WHAT THE EXERCISE ASKS>
A single figure is expected: how many lines of the data that follows contain the word "github".

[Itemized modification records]
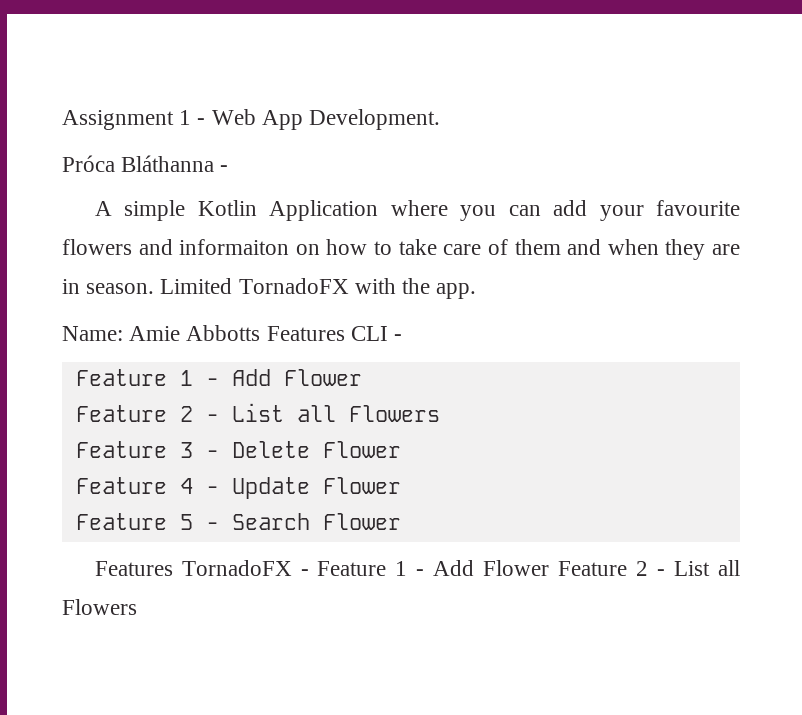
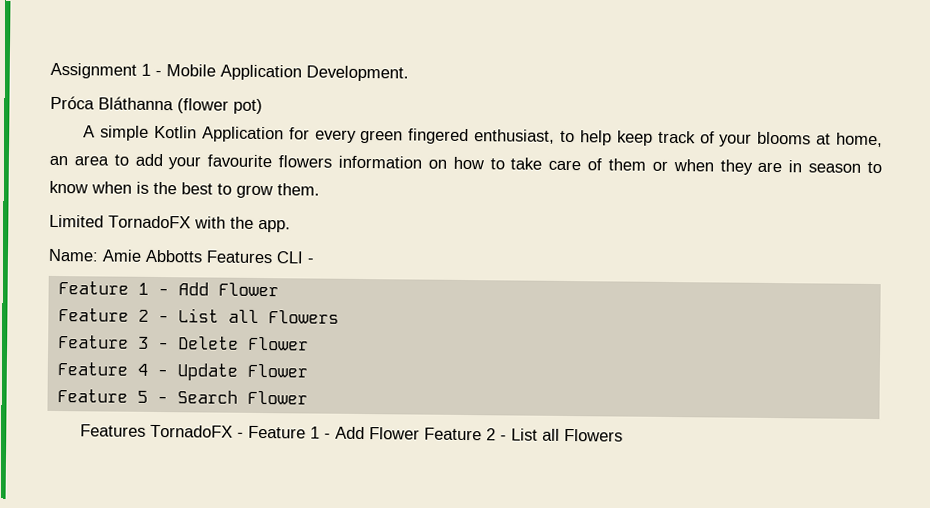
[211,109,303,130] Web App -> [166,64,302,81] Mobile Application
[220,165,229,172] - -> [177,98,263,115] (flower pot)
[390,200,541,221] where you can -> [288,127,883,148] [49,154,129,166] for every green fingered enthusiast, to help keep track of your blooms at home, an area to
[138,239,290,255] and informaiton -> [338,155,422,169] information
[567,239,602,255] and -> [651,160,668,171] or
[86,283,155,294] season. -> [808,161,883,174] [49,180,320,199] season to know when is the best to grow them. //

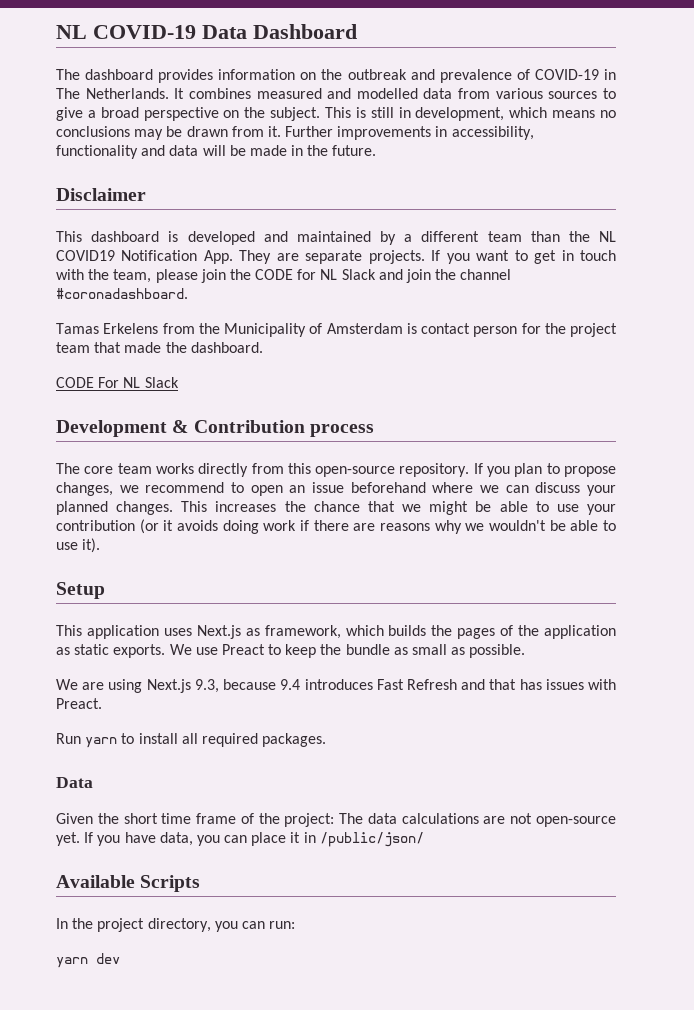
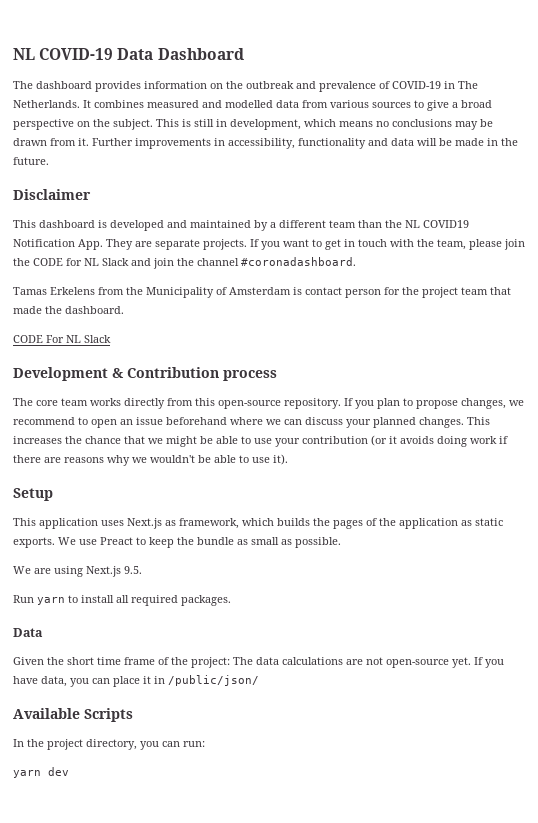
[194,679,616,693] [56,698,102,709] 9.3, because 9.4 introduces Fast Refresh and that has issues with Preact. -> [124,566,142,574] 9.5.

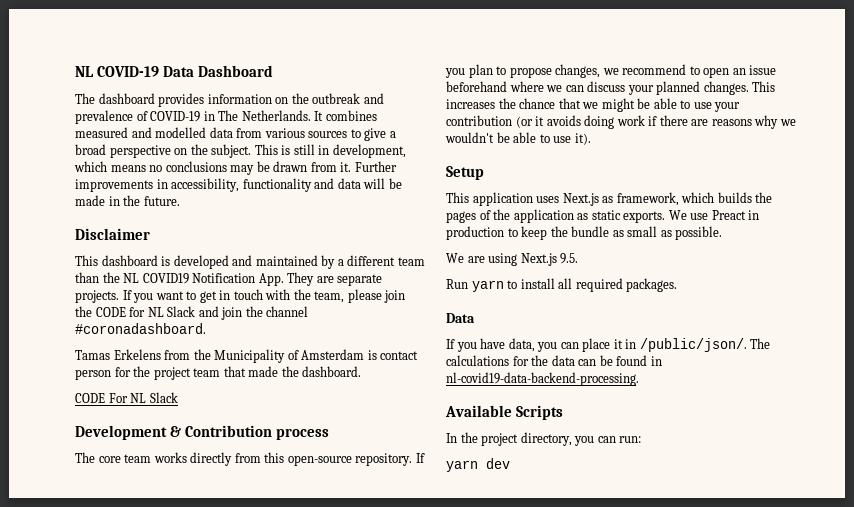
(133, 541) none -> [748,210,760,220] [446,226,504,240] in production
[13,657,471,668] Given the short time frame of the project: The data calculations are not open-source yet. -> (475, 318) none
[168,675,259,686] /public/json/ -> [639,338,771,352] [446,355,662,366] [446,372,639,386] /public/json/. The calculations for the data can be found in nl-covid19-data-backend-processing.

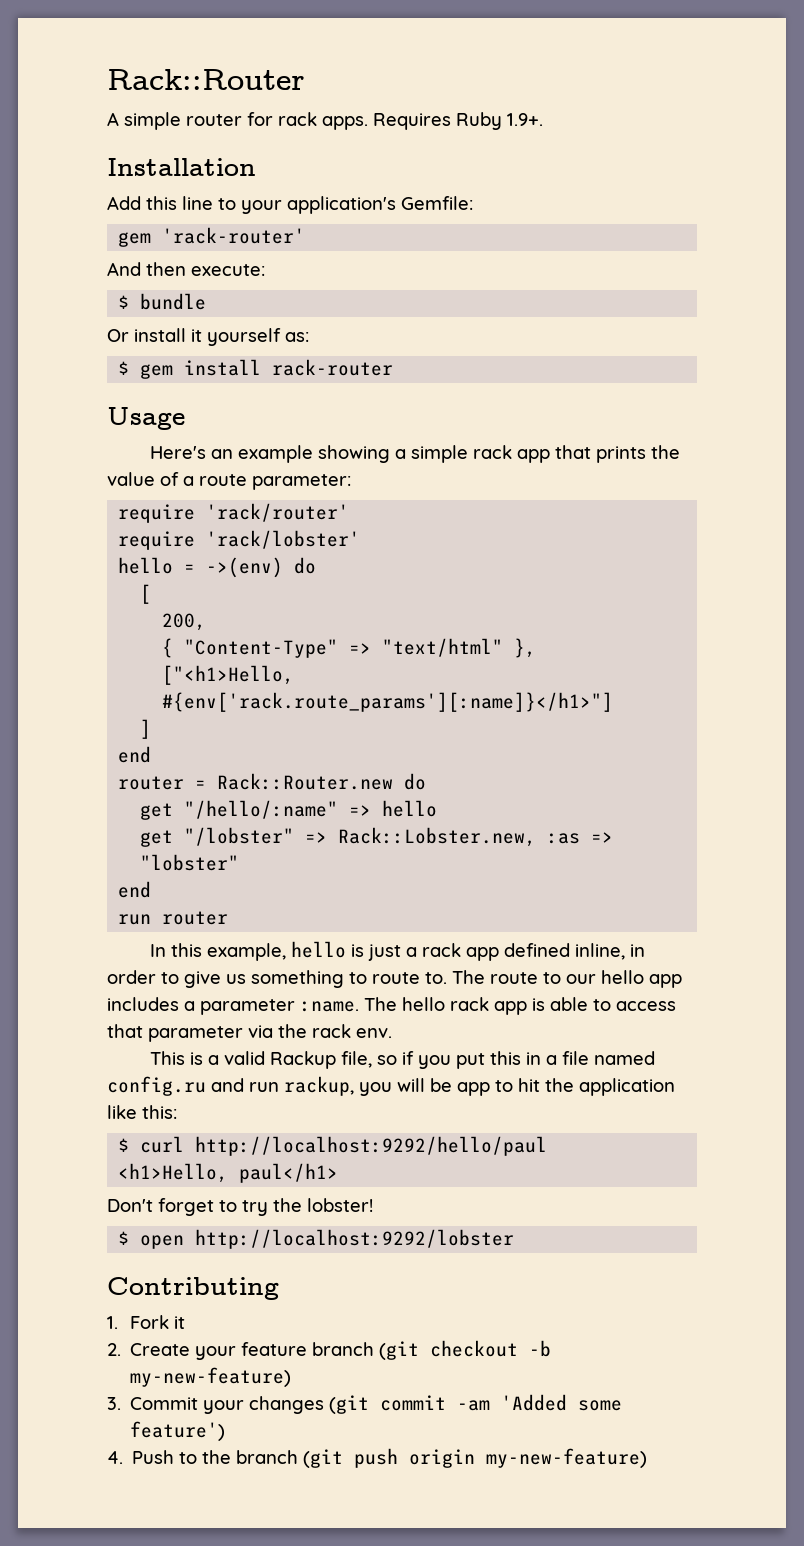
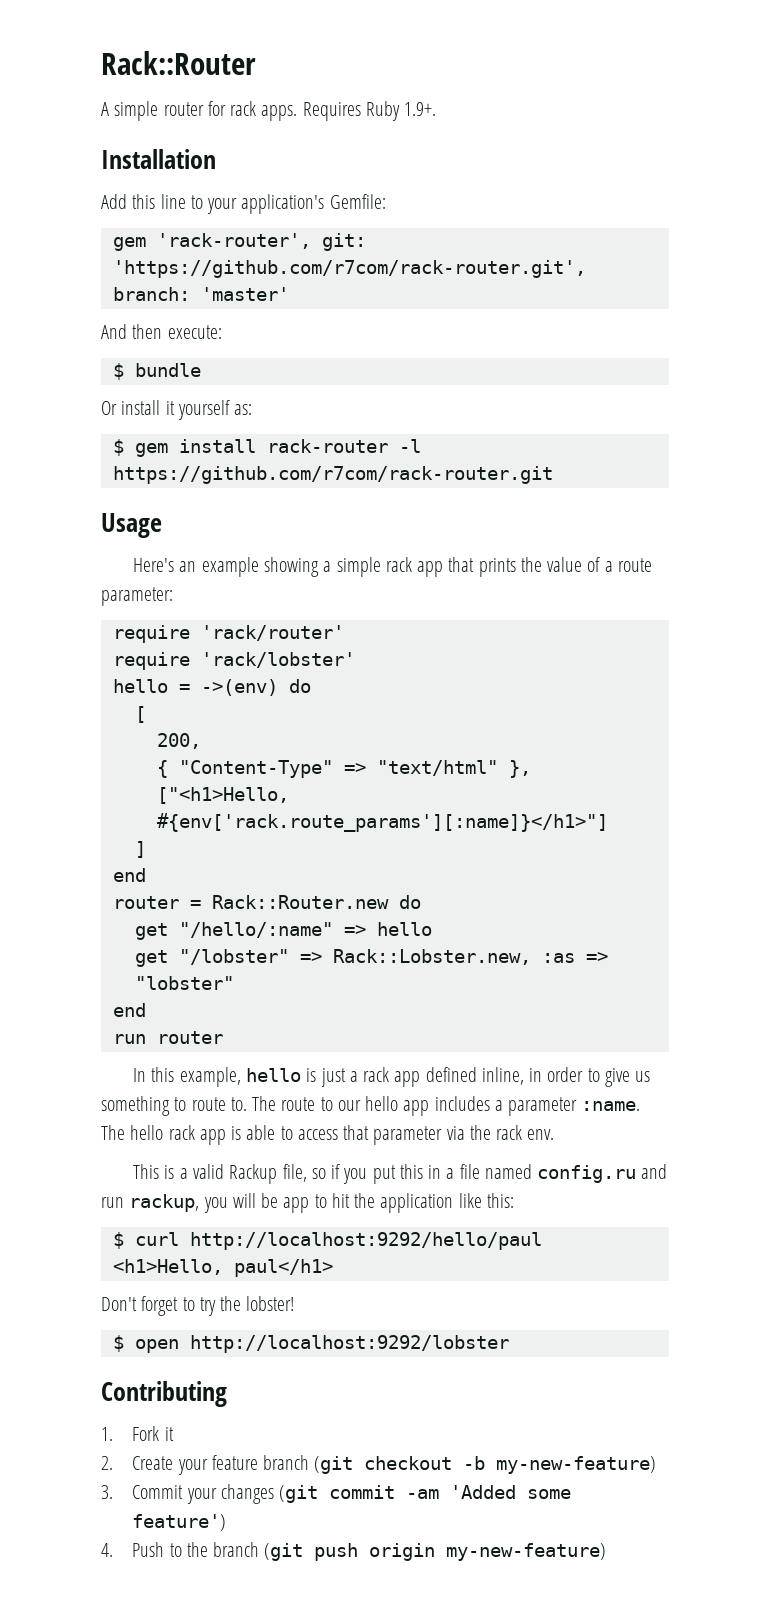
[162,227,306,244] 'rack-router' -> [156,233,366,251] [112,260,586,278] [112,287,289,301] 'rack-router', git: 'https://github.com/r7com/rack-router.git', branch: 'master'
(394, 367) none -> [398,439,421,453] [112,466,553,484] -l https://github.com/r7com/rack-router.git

SOLUTION FOR THIS PROBLEM>
2